**TASK DIRECTIONS**
Give back, exactly as written, the lines of the listing from the top through the line holding "- You can go", and nothing more. Exclude pictures.

**EXERCISE INPUT**
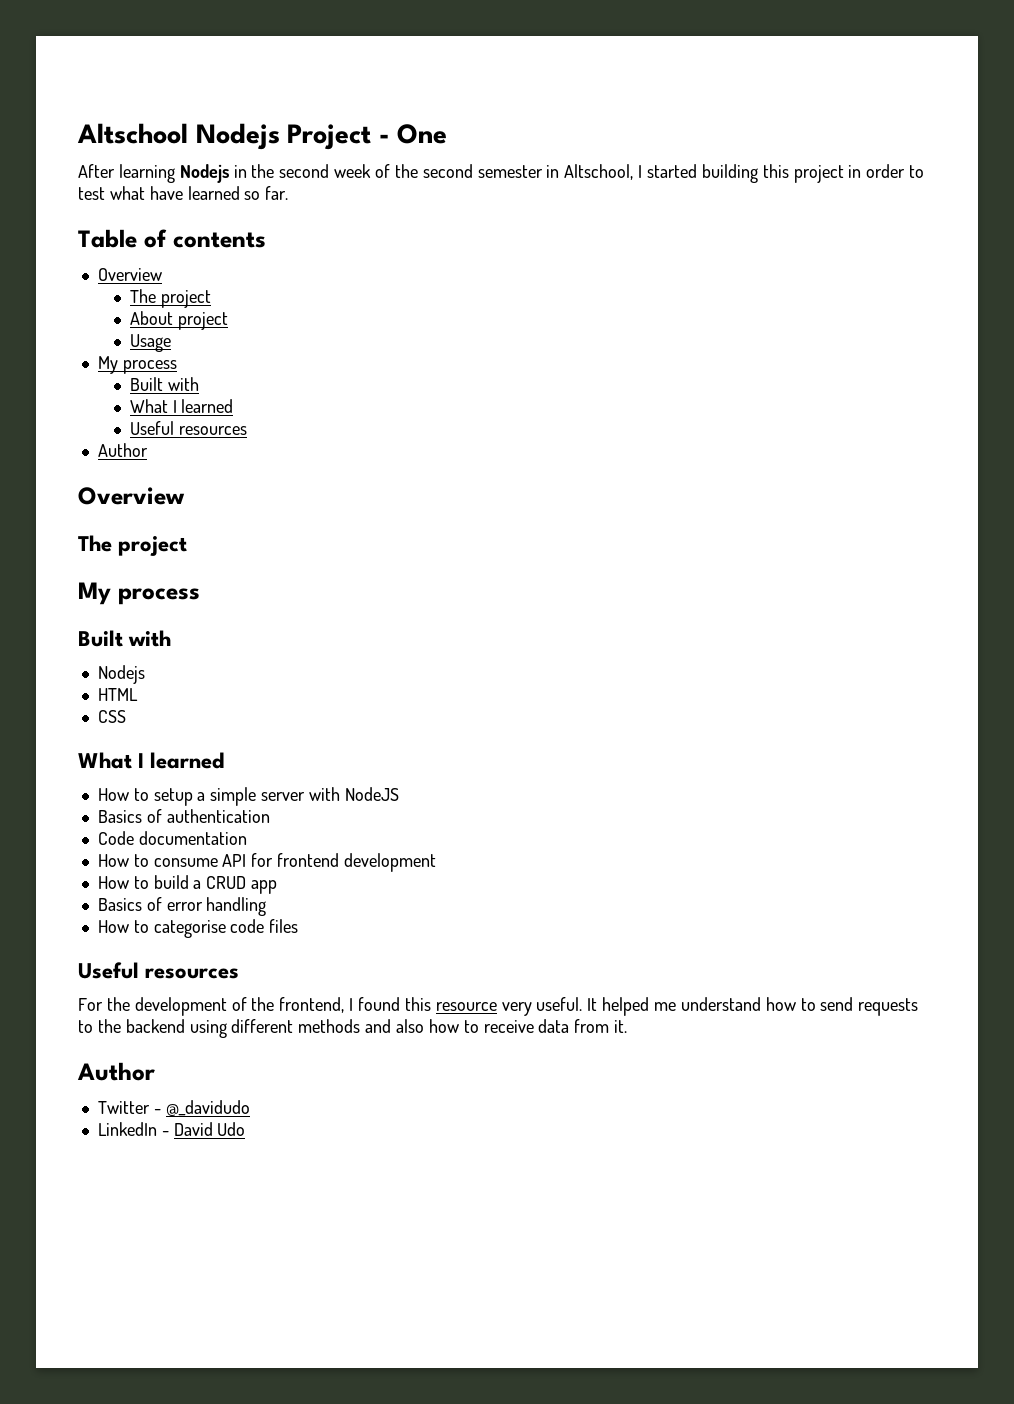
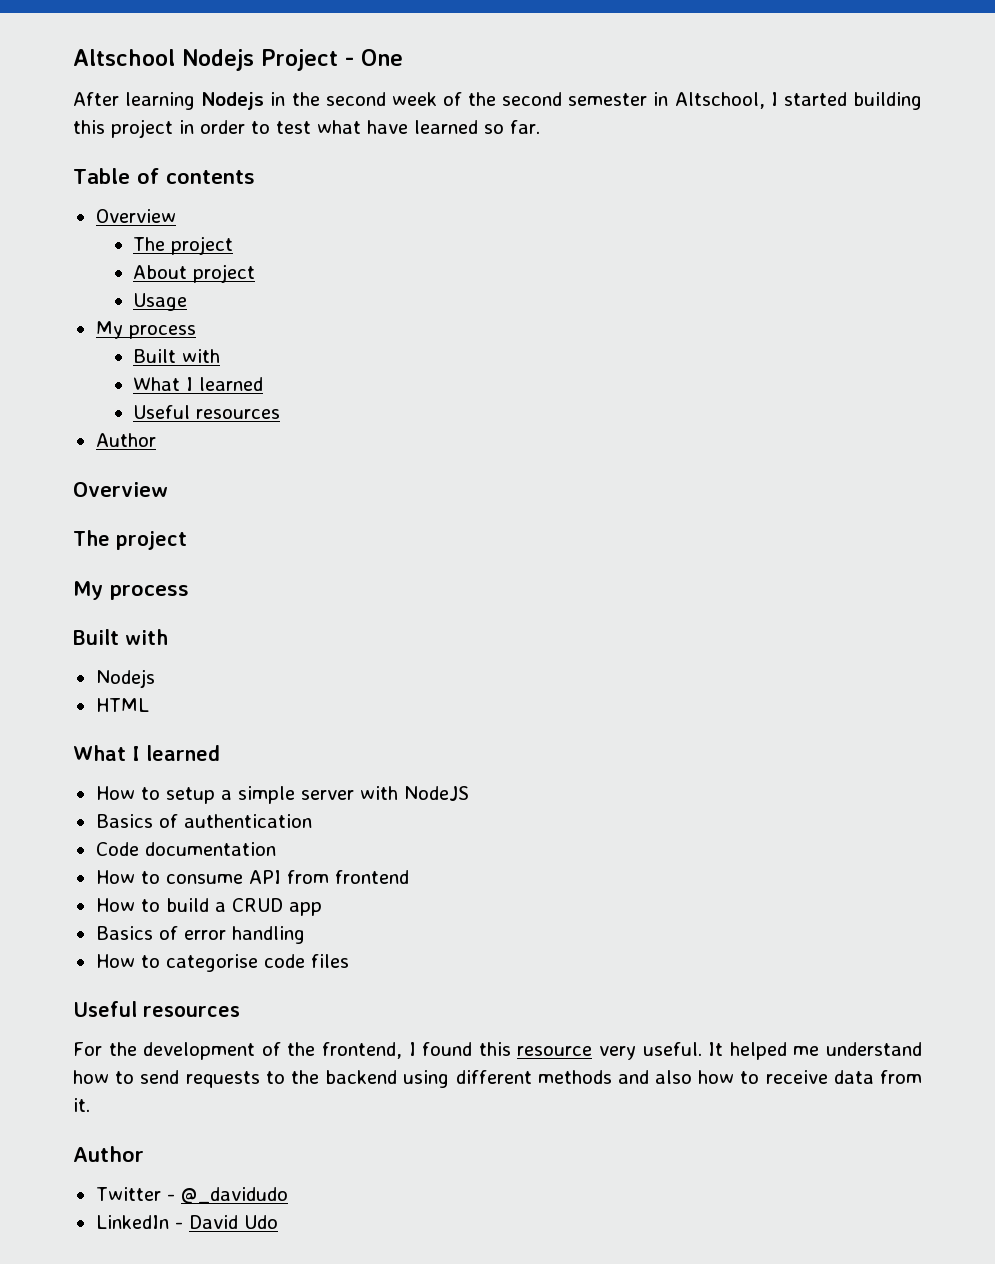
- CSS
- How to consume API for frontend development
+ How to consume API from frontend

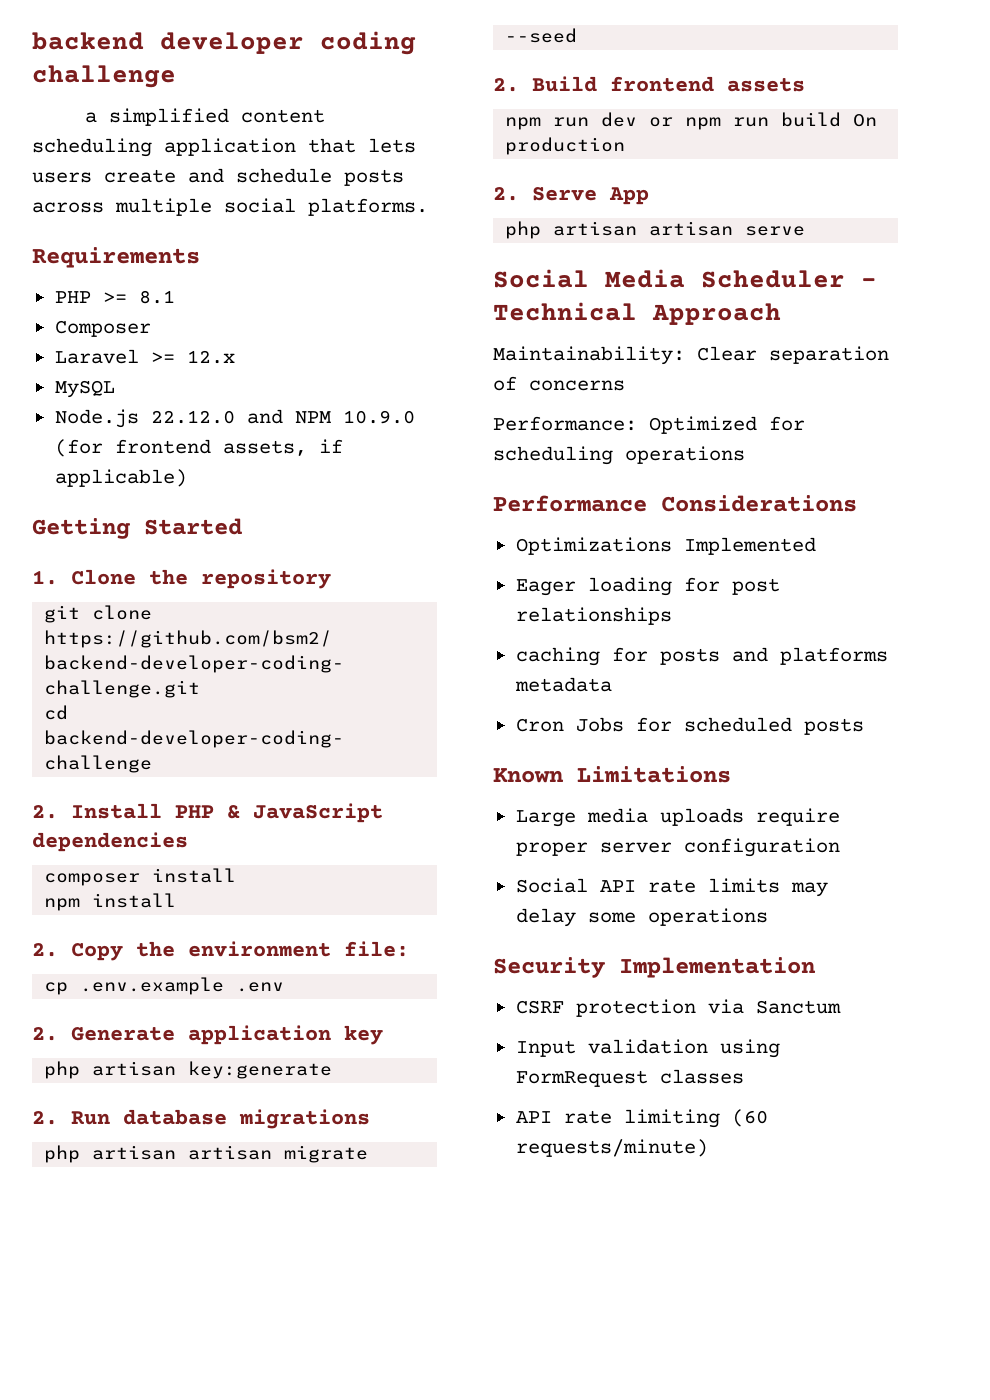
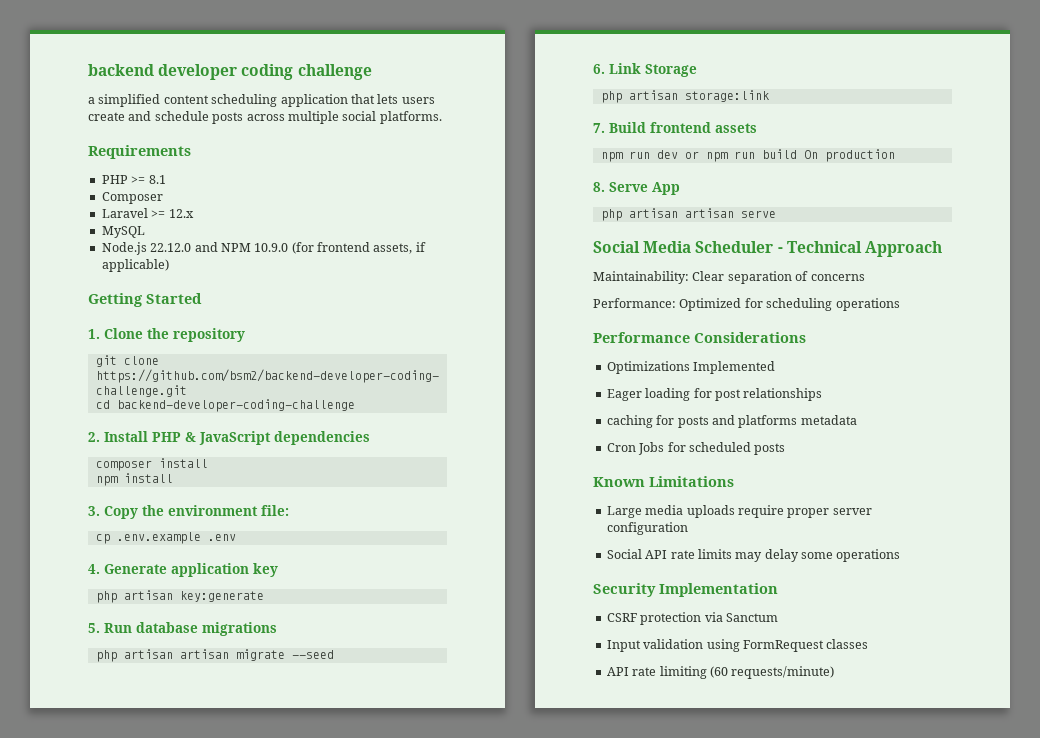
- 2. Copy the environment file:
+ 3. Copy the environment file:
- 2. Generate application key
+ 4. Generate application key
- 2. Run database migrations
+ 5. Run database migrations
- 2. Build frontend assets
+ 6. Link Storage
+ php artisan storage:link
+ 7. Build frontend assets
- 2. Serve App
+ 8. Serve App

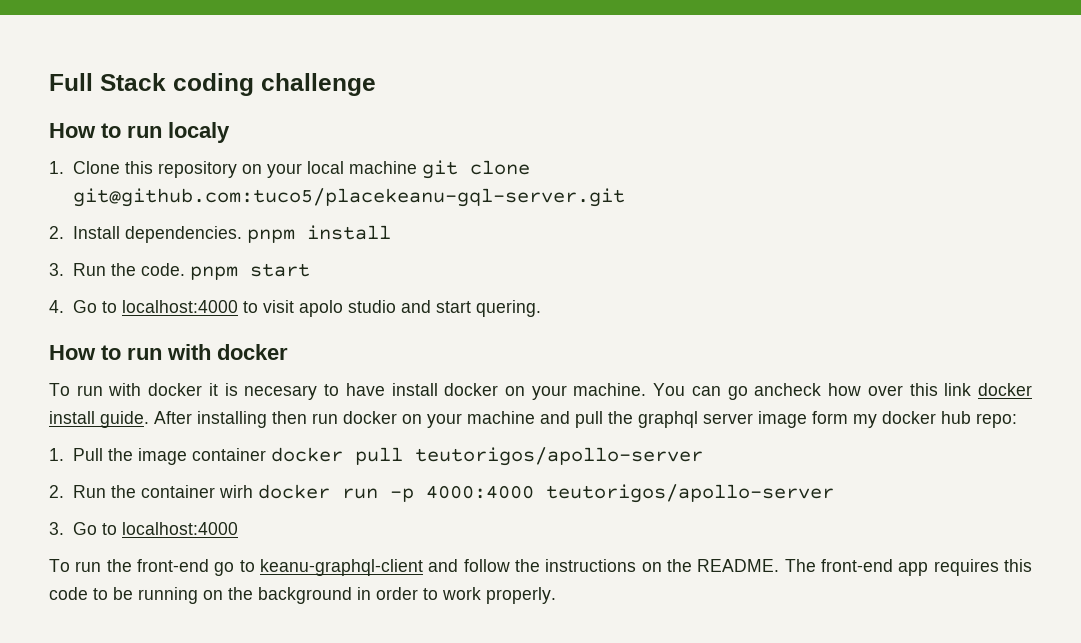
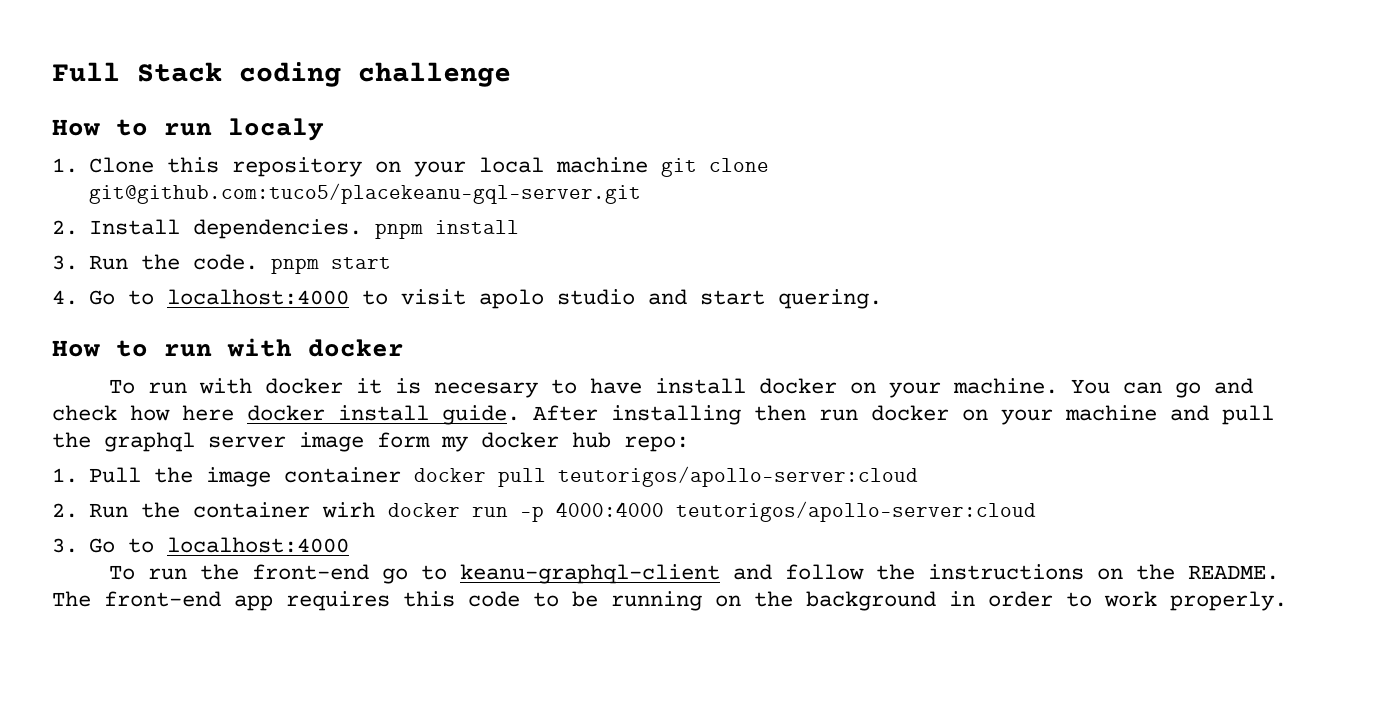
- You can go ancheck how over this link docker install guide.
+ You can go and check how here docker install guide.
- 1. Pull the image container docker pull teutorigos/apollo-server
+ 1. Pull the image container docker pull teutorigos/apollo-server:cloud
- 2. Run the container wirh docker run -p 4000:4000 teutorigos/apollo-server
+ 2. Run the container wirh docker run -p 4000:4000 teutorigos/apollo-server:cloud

**THE COMPLETED TASK**
- CSS
- How to consume API for frontend development
+ How to consume API from frontend

- 2. Copy the environment file:
+ 3. Copy the environment file:
- 2. Generate application key
+ 4. Generate application key
- 2. Run database migrations
+ 5. Run database migrations
- 2. Build frontend assets
+ 6. Link Storage
+ php artisan storage:link
+ 7. Build frontend assets
- 2. Serve App
+ 8. Serve App

- You can go ancheck how over this link docker install guide.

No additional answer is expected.